The QNU has been advised by members in public and private hospitals of an increase in hospital admissions of nursing home and hostel residents for illnesses or injuries which previously would have been cared for in their aged care facility. Members believe these increases are due to the reduction in the numbers of qualified nursing staff in nursing homes. This not only results in cost shifting, but is a direct negation of the government philosophy of 'ageing in place' - which was originally put forward to reduce the 'shunting' of older people between facilities.

In the community sector, the award of Community Aged Care Packages to aged care facility providers appears to be contributing to nurses' workloads. The QNU has had many calls from members who now find they have to provide care in the community in addition to their current residential care - without a corresponding increase in staffing.

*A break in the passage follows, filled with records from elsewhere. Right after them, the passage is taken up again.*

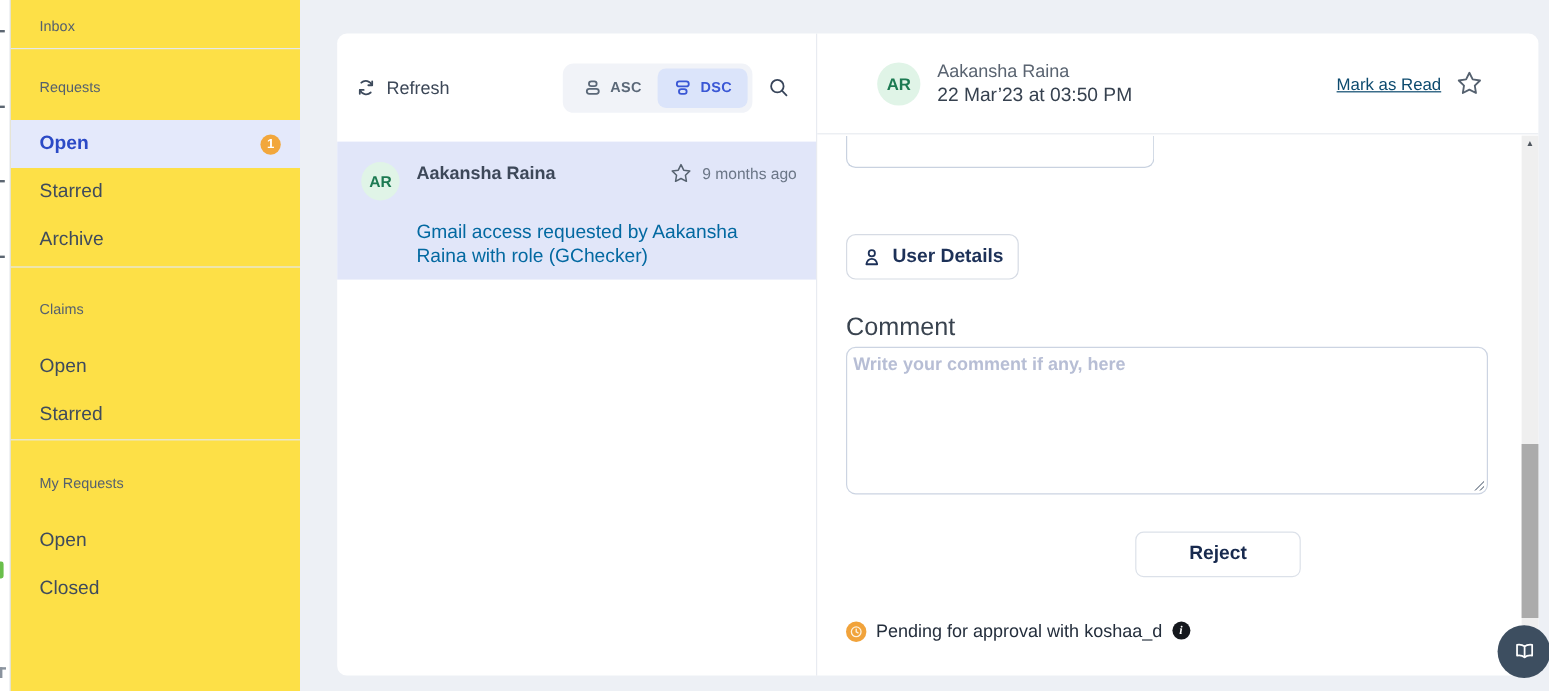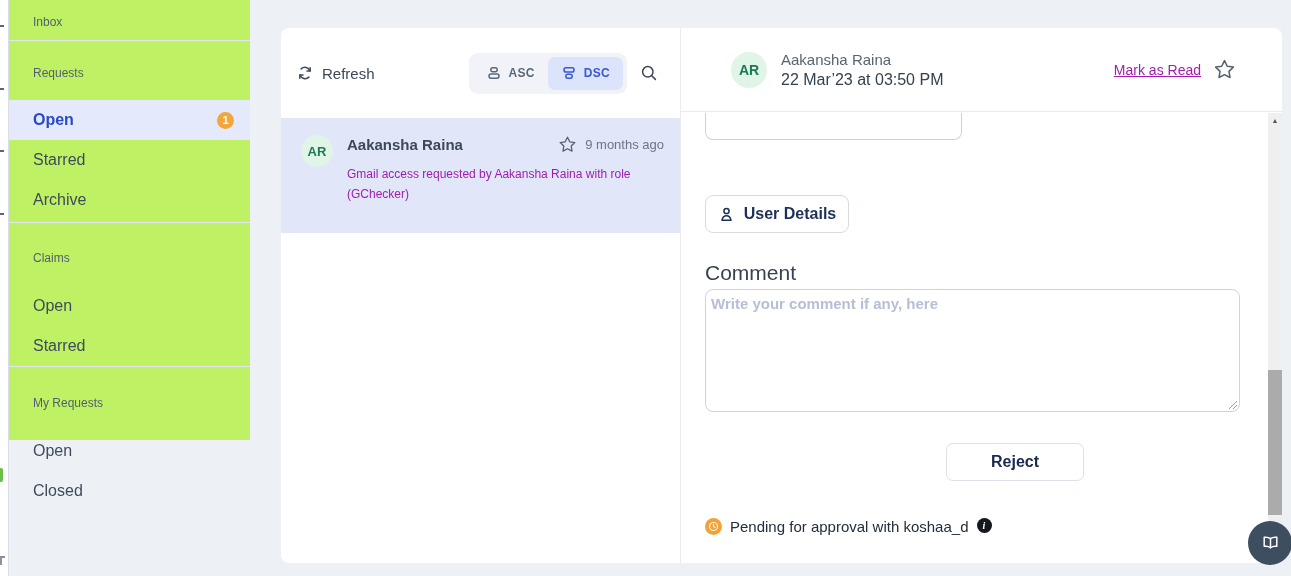--- a/index.html
+++ b/index.html
@@ -7,21 +7,21 @@
   body { font-family:"Liberation Sans", sans-serif; }
   .page { position:relative; width:1291px; height:576px; background:#edf0f5; overflow:hidden; }
 
   
   .left-strip { position:absolute; left:0; top:0; width:9px; height:576px; background:#ffffff; border-right:1px solid #d9dee6; }
   .strip-dash { position:absolute; left:0; width:4px; height:2px; background:#5c6672; }
   .strip-green { position:absolute; left:0; top:468px; width:3px; height:14px; background:#6abf4b; border-radius:0 2px 2px 0; }
   .strip-glyph { position:absolute; left:0; top:556px; width:5px; height:9px; border-top:2px solid #8a939e; border-left:2px solid #8a939e; }
 
   
-  .sidebar { position:absolute; left:9px; top:0; width:241px; height:440px; background:#bef264; }
+  .sidebar { position:absolute; left:9px; top:0; width:241px; height:576px; background:#fde047; }
   .side-label { position:absolute; left:24px; font-size:12px; color:#55606e; }
   .side-divider { position:absolute; left:0; width:241px; height:1px; background:#e4e8ee; }
   .nav-row { position:absolute; left:0; width:241px; height:28px; display:flex; align-items:center; padding:0 16px 0 24px; font-size:16px; color:#3f4b5c; cursor:pointer; }
   .nav-row.active { height:40px; background:#e4e9fb; color:#2b4ac6; font-weight:bold; }
   .count-badge { margin-left:auto; width:17px; height:17px; border-radius:50%; background:#f2a73c; color:#fff; font-size:11px; font-weight:bold; display:flex; align-items:center; justify-content:center; }
 
   
   .main-card { position:absolute; left:281px; top:28px; width:1001px; height:535px; background:#fff; border-radius:8px; display:flex; }
 
   
@@ -35,29 +35,29 @@
 
   .request-item { background:#e1e6f9; height:115px; padding:17px 16px 0 20px; display:flex; gap:14px; cursor:pointer; }
   .avatar { border-radius:50%; background:#e0f4e7; color:#1c7a52; font-weight:bold; display:flex; align-items:center; justify-content:center; flex:none; }
   .avatar.sm { width:32px; height:32px; font-size:13px; }
   .avatar.md { width:36px; height:36px; font-size:14px; }
   .item-main { flex:1; min-width:0; }
   .item-top { display:flex; align-items:center; }
   .item-name { font-size:15px; font-weight:bold; color:#3d4859; }
   .item-star { margin-left:auto; display:flex; cursor:pointer; }
   .item-time { margin-left:8px; font-size:13px; color:#6b7687; white-space:nowrap; }
-  .item-preview { margin-top:10px; font-size:12px; color:#a21caf; line-height:20px; padding-right:8px; }
+  .item-preview { margin-top:30px; font-size:16px; color:#0369a1; line-height:20px; padding-right:8px; }
 
   
   .detail-col { flex:1; position:relative; min-width:0; }
   .detail-header { height:84px; display:flex; align-items:center; padding:0 46px 0 50px; border-bottom:1px solid #e8ebf1; }
   .head-stack { margin-left:14px; }
   .head-name { font-size:15px; color:#5a6471; }
   .head-time { font-size:16px; color:#36414f; margin-top:3px; }
-  .mark-read { margin-left:auto; font-size:14px; color:#a21caf; text-decoration:underline; cursor:pointer; white-space:nowrap;text-align:center; }
+  .mark-read { margin-left:auto; font-size:14px; color:#0c4a6e; text-decoration:underline; cursor:pointer; white-space:nowrap;text-align:center; }
   .head-star { margin-left:12px; display:flex; cursor:pointer; }
 
   .detail-body { position:absolute; top:85px; left:0; right:0; bottom:0; }
   .partial-input { position:absolute; left:24px; top:0; width:257px; height:27px; background:#fff; border:1px solid #c9d2e0; border-top:none; border-radius:0 0 8px 8px; }
   .user-details-btn { position:absolute; left:24px; top:82px; width:144px; height:38px; background:#fff; border:1px solid #d6dbe4; border-radius:8px; display:flex; align-items:center; justify-content:center; gap:9px; font-size:16px; font-weight:bold; color:#1d3158; cursor:pointer; font-family:inherit; }
   .comment-label { position:absolute; left:24px; top:148px; font-size:21px; color:#39434f; }
   .comment-box { position:absolute; left:24px; top:176px; width:535px; height:123px; }
   .comment-box textarea { width:100%; height:100%; border:1px solid #ccd4e2; border-radius:8px; resize:none; padding:5px; font-family:"Liberation Sans",sans-serif; font-size:15px; color:#333; outline:none; }
   .comment-box textarea::placeholder { color:#b7bed5; font-weight:bold; }
   .resize-grip { position:absolute; right:3px; bottom:3px; width:10px; height:10px; clip-path:polygon(100% 0,100% 100%,0 100%); background:repeating-linear-gradient(135deg,#ffffff 0 2px,#9aa2ad 2px 3px); pointer-events:none; }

The QNU has requested that the government monitor these trends (that is, the increase in hospital admissions from aged care facilities and the usage of residential nursing staff to fulfil community obligations) in order to prevent the exploitation of both residents and nurses.

The QNU is concerned that in some circumstances access to registered nursing staff in facilities with averages of one Registered Nurse for between 30 to 60 residents (with some as high as 150 residents) is less than 1.8 hours a day. In many instances, this is less nursing care than provided through a daily visit from a domiciliary nurse Sufficient funding must be available in Queensland to provide appropriate numbers of nurses with appropriate skills levels to provide nursing home residents with the health care they require. This funding must be the subject of accountability mechanisms - that is, providers should be required to prove this money has been spent on employing nurses. QNU monitoring in aged care has shown that cuts in nursing hours are the single most significant result of the removal of accountability for care funds.